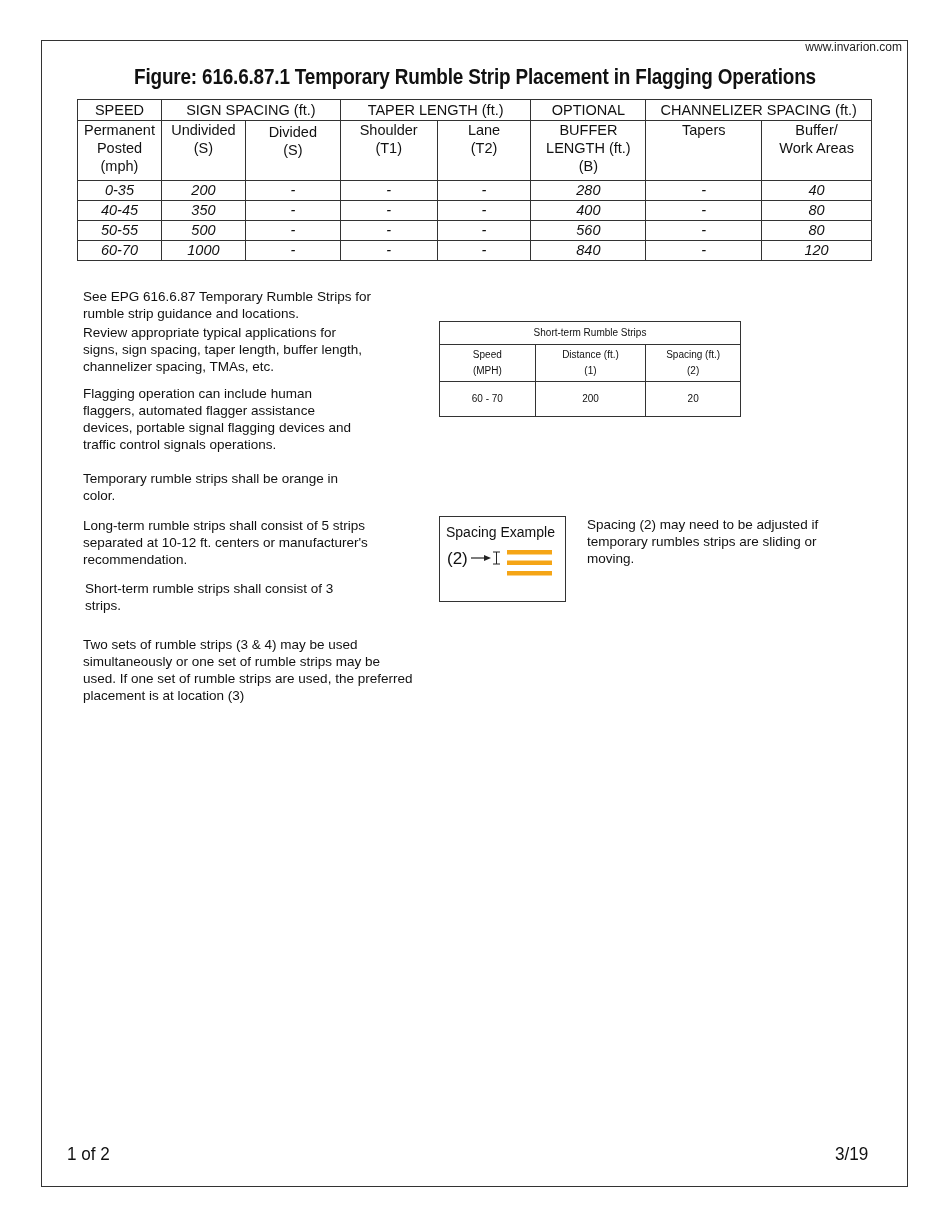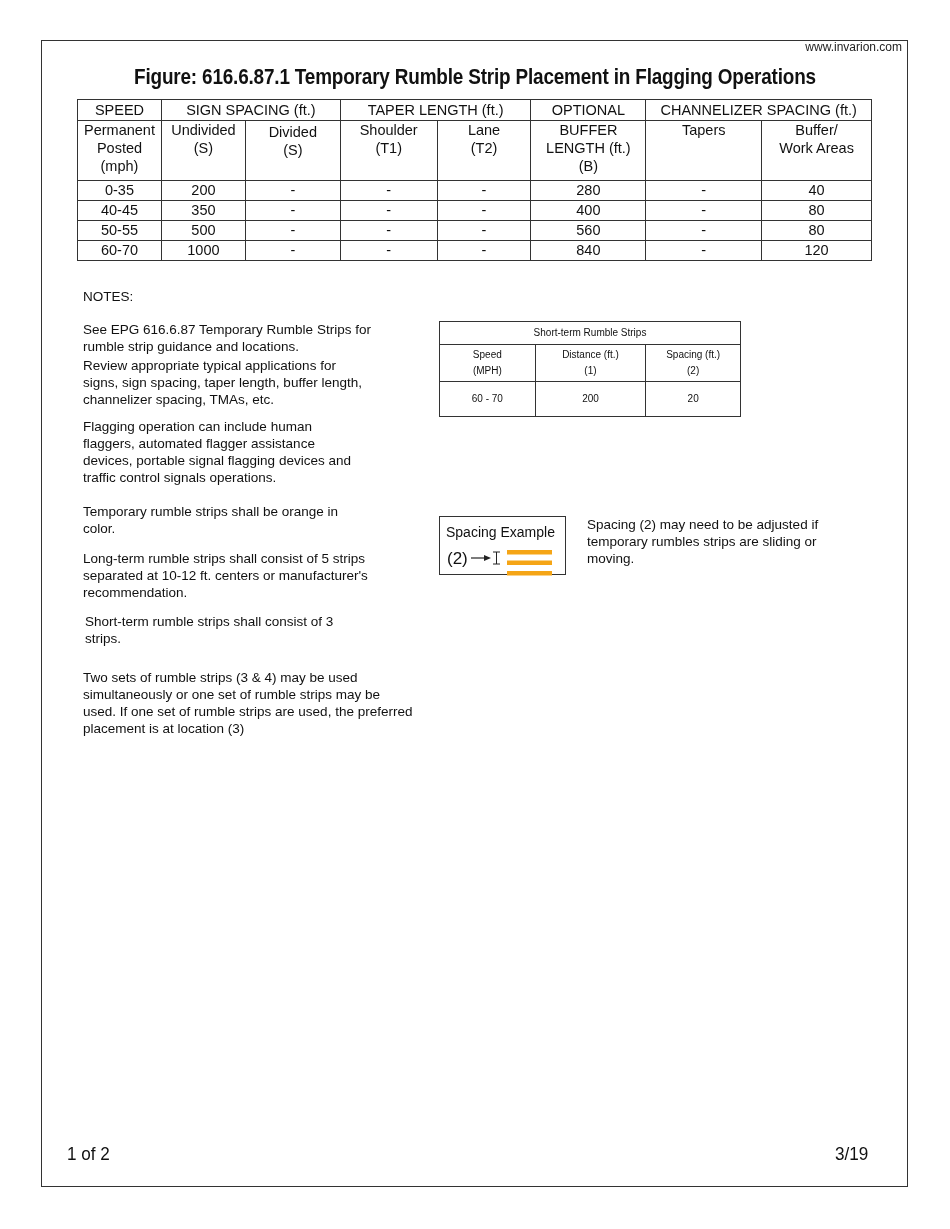--- a/index.html
+++ b/index.html
@@ -14,7 +14,7 @@
   .main-table { position: absolute; left: 77px; top: 99px; width: 795px; font-size: 14.5px; line-height: 18px; }
   .main-table th { vertical-align: top; }
   .main-table .grp th { height: 20px; vertical-align: middle; }
-  .main-table td { height: 19px; line-height: 19px; }
+  .main-table td { height: 19px; line-height: 19px; font-style: italic; }
 
   .notes { position: absolute; left: 83px; top: 288px; width: 340px; font-size: 13.5px; line-height: 17px; }
   .notes p { margin: 0; }

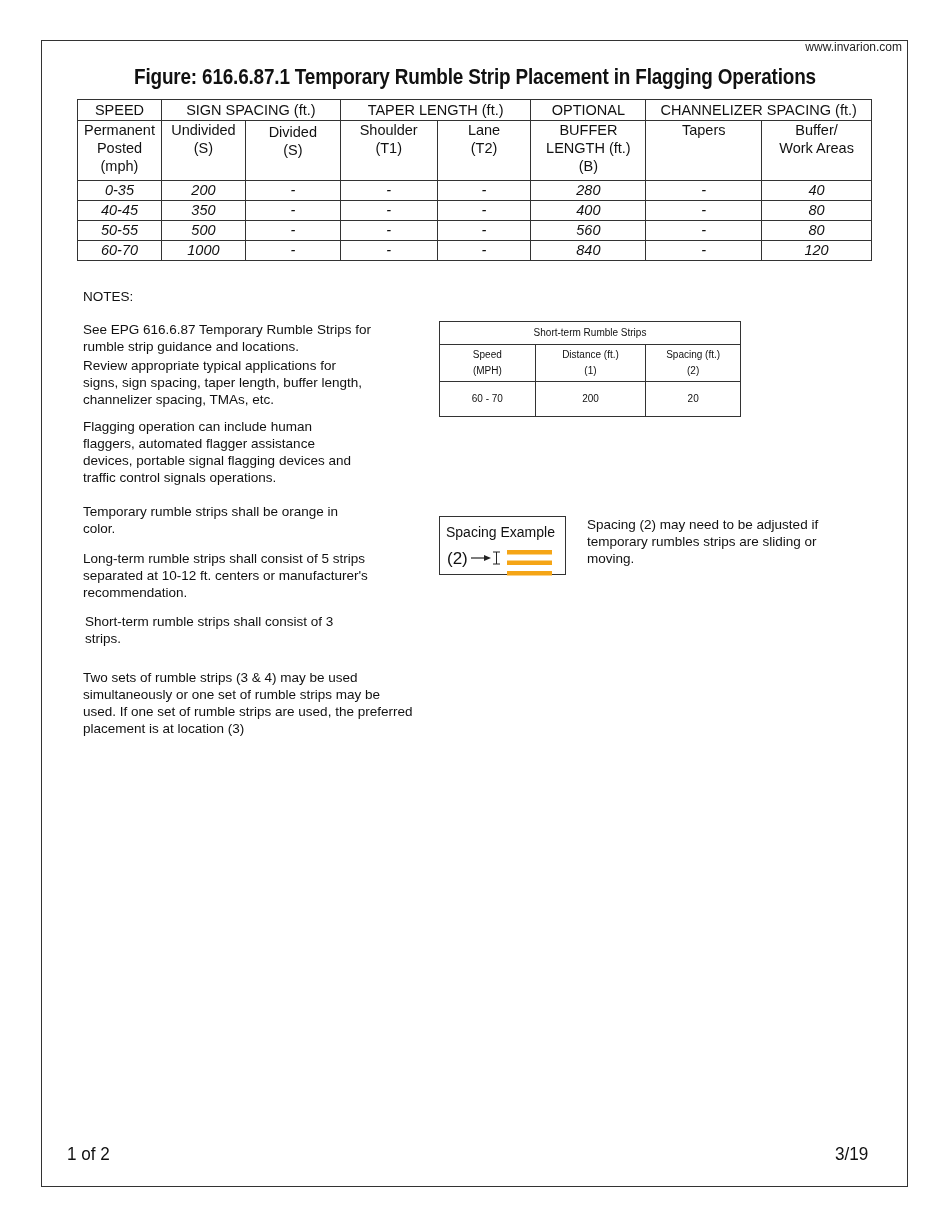--- a/index.html
+++ b/index.html
@@ -141,7 +141,6 @@
   </table>
 
 <div class="notes">
-  <p class="note-head">NOTES:</p>
   <p style="width:300px;margin-bottom:2px">See EPG 616.6.87 Temporary Rumble Strips for rumble strip guidance and locations.</p>
   <p style="width:285px;margin-bottom:10px">Review appropriate typical applications for signs, sign spacing, taper length, buffer length, channelizer spacing, TMAs, etc.</p>
   <p style="width:275px;margin-bottom:17px">Flagging operation can include human flaggers, automated flagger assistance devices, portable signal flagging devices and traffic control signals operations.</p>

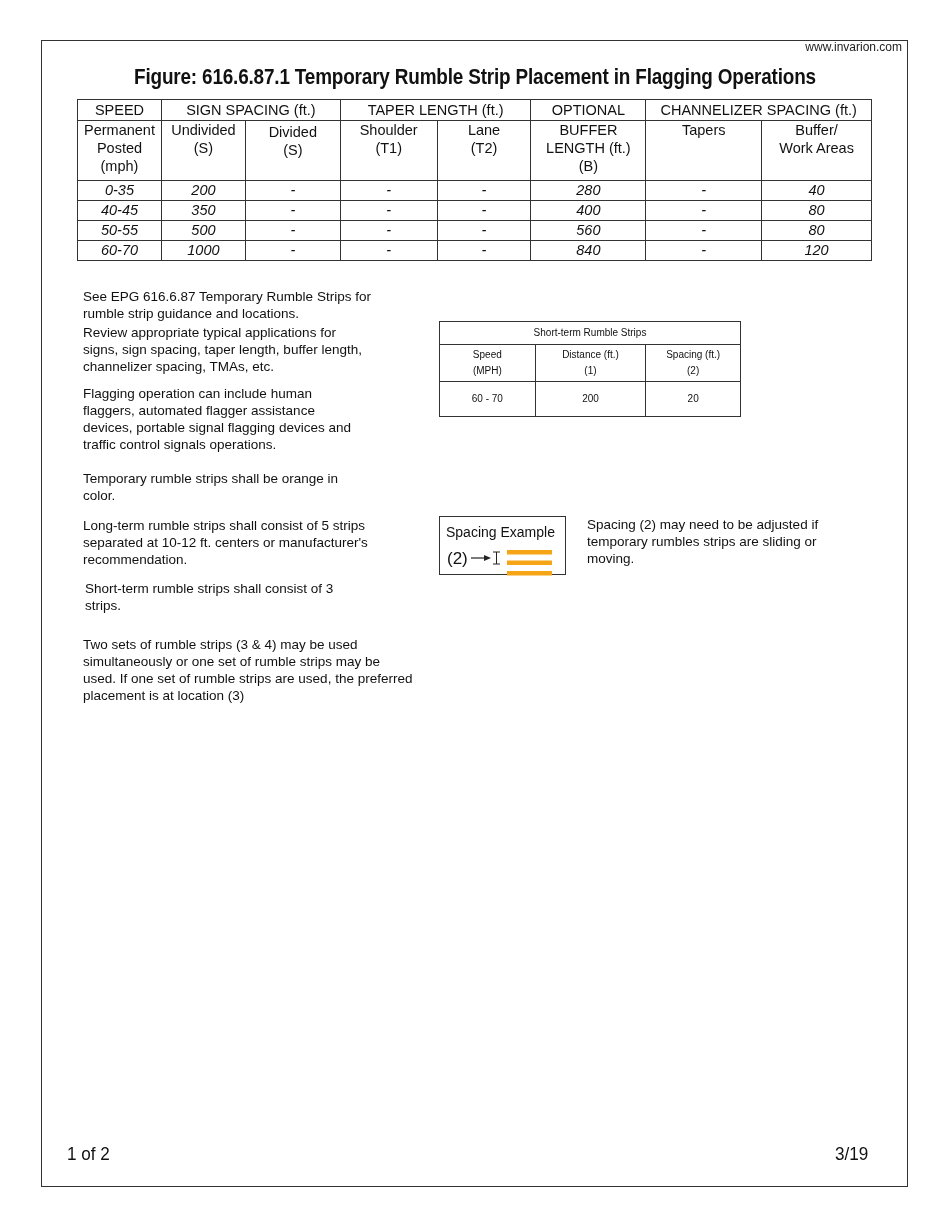--- a/index.html
+++ b/index.html
@@ -25,7 +25,7 @@
   .st-table .hdr th { height: 36px; }
   .st-table td { height: 34px; }
 
-  .example-box { position: absolute; left: 439px; top: 516px; width: 127px; height: 59px; border: 1.2px solid #333; box-sizing: border-box; }
+  .example-box { position: absolute; left: 439px; top: 516px; width: 127px; height: 86px; border: 1.2px solid #333; box-sizing: border-box; }
   .example-title { position: absolute; left: 6px; top: 7px; font-size: 14px; }
   .example-label { position: absolute; left: 7px; top: 32px; font-size: 17px; }
   .example-svg { position: absolute; left: 31px; top: 30px; }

> _EXERCISE GOAL_:
Reproduce every line from the listing above that holds the word "vertical".

> _ANSWER TO THE EXERCISE_:
   .main-table th { vertical-align: top; }
   .main-table .grp th { height: 20px; vertical-align: middle; }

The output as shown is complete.